▶ Exercise material:
--- START ---

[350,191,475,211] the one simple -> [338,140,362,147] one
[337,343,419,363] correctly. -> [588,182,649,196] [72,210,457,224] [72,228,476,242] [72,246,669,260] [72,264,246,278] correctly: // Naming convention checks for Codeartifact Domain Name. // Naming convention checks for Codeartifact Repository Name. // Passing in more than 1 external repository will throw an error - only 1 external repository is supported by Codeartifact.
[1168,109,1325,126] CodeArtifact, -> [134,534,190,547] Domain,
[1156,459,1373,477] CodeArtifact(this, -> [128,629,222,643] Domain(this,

--- END ---
--- START ---

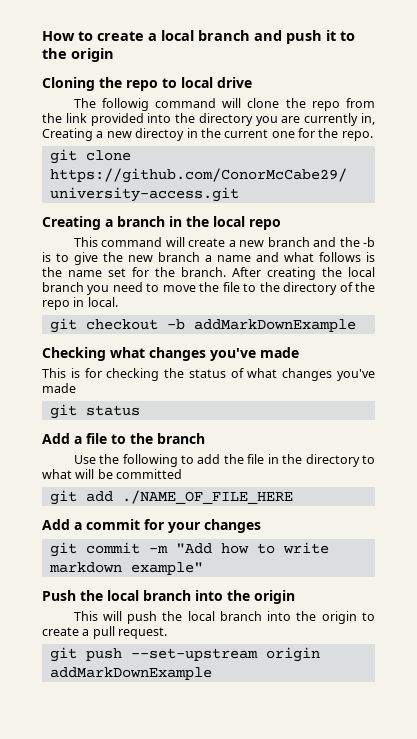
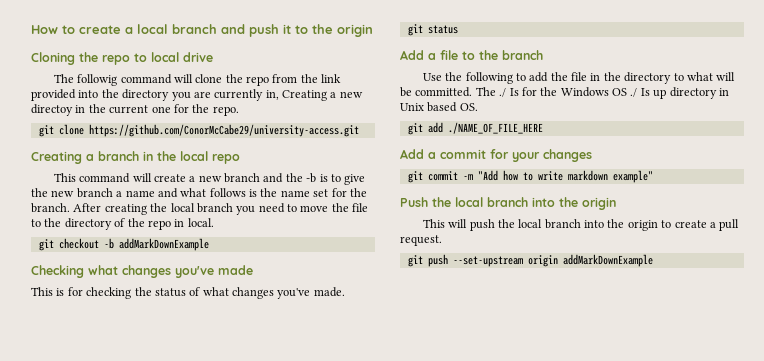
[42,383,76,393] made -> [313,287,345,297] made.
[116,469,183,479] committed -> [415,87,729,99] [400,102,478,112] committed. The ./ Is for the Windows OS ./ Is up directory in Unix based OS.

--- END ---
--- START ---

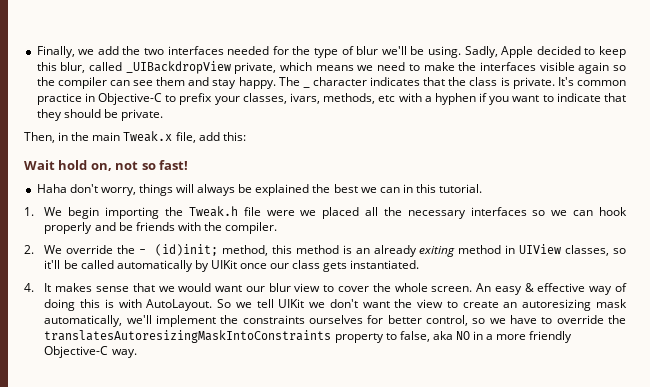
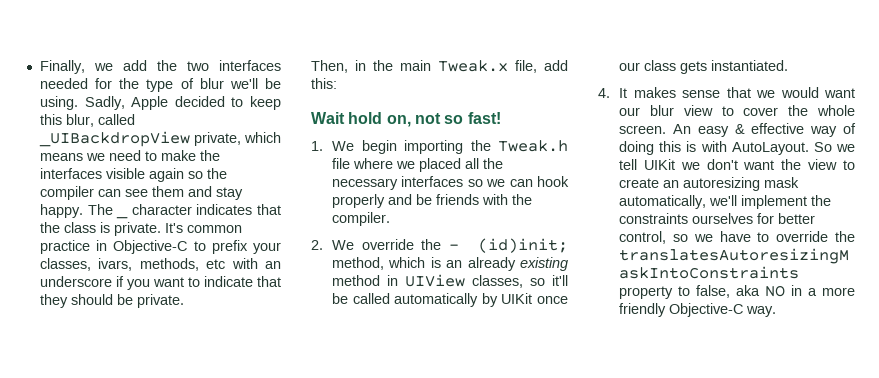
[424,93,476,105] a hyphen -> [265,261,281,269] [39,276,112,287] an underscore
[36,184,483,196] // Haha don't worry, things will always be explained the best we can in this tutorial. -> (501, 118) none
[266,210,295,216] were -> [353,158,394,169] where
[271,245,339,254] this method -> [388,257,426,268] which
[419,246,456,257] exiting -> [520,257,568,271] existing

--- END ---

Tally every line of the data that includes "Domain". Report the number and nothing more.

3